In 2013 the Court of Justice of the European Union (CJEU) was requested to intervene in the case of Andre Shepherd, a US mechanic, former soldier, who deserted from his army base over the Iraq war and who had applied for asylum in Germany. The court ruled that when there is evidence that war crimes will be committed with a high likelihood, defection of a military participating directly or indirectly in a conflict can lead to asylum granting.

The story of Andre Shepherd is the following. After his first deployment, Mr Shepherd refused to return in Iraq in 2007 on account that continued participation in the US armed forces would lead to the commission of war crimes. His defection could be punished in US with five year custodial sentence. Therefore, Shepherd escaped from the military base in Germany, where he was based, and decided to apply for asylum.

Andre Shepherd - Getty Images

Andre Shepherd, the US soldier who deserted from his army base over the Iraq and asked for asylum in GermanyPhoto credit: Getty Images

In November 2014 Advocate General Sharpston already submitted that there is a real risk of persecution when a military personnel refuses to perform service on the basis of a conscientious belief that there is a direct link between his acts and the reasonable likelihood that war crimes will occur. He concluded that prosecution or punishment for refusal to perform military service where such service could cause the commission of war crimes can be considered an act of persecution as defined in the Qualification Directive, even if the applicant is not involved in actual combat, but he is providing technical support. This is because, according to the Advocate, conscientious objection constitutes a political opinion, and therefore could be a reason for persecution that qualify a refugee.
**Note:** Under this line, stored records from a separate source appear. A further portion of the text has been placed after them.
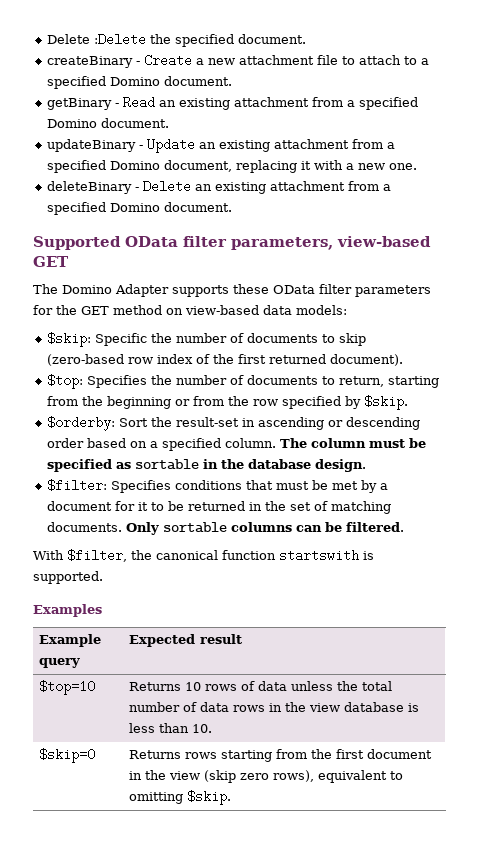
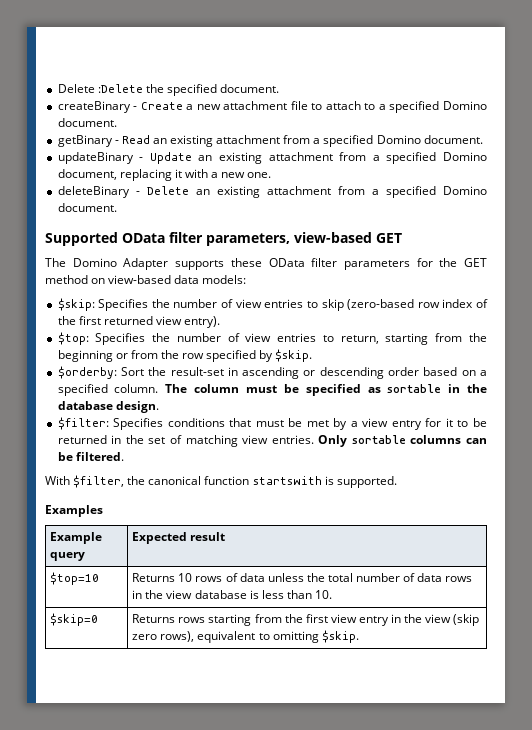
- $skip: Specific the number of documents to skip (zero-based row index of the first returned document).
+ $skip: Specifies the number of view entries to skip (zero-based row index of the first returned view entry).
- $top: Specifies the number of documents to return, starting from the beginning or from the row specified by $skip.
+ $top: Specifies the number of view entries to return, starting from the beginning or from the row specified by $skip.
- $filter: Specifies conditions that must be met by a document for it to be returned in the set of matching documents.
+ $filter: Specifies conditions that must be met by a view entry for it to be returned in the set of matching view entries.
- $skip=0 | Returns rows starting from the first document in the view (skip zero rows), equivalent to omitting $skip.
+ $skip=0 | Returns rows starting from the first view entry in the view (skip zero rows), equivalent to omitting $skip.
The ECJ endorsed the position of the advocate. The likelihood of war crimes being committed could be indicated by past conduct or previous criminal sentences of a military unit, but past commission of war crimes does not have to occur for protection to be applicable. The Court adds that in cases when the intervention was legitimized by a UN Security Council mandate or an international consensus and if domestic legislation effectively prosecuted war crimes, it would be unlikely that a soldier would be led to commit war crimes.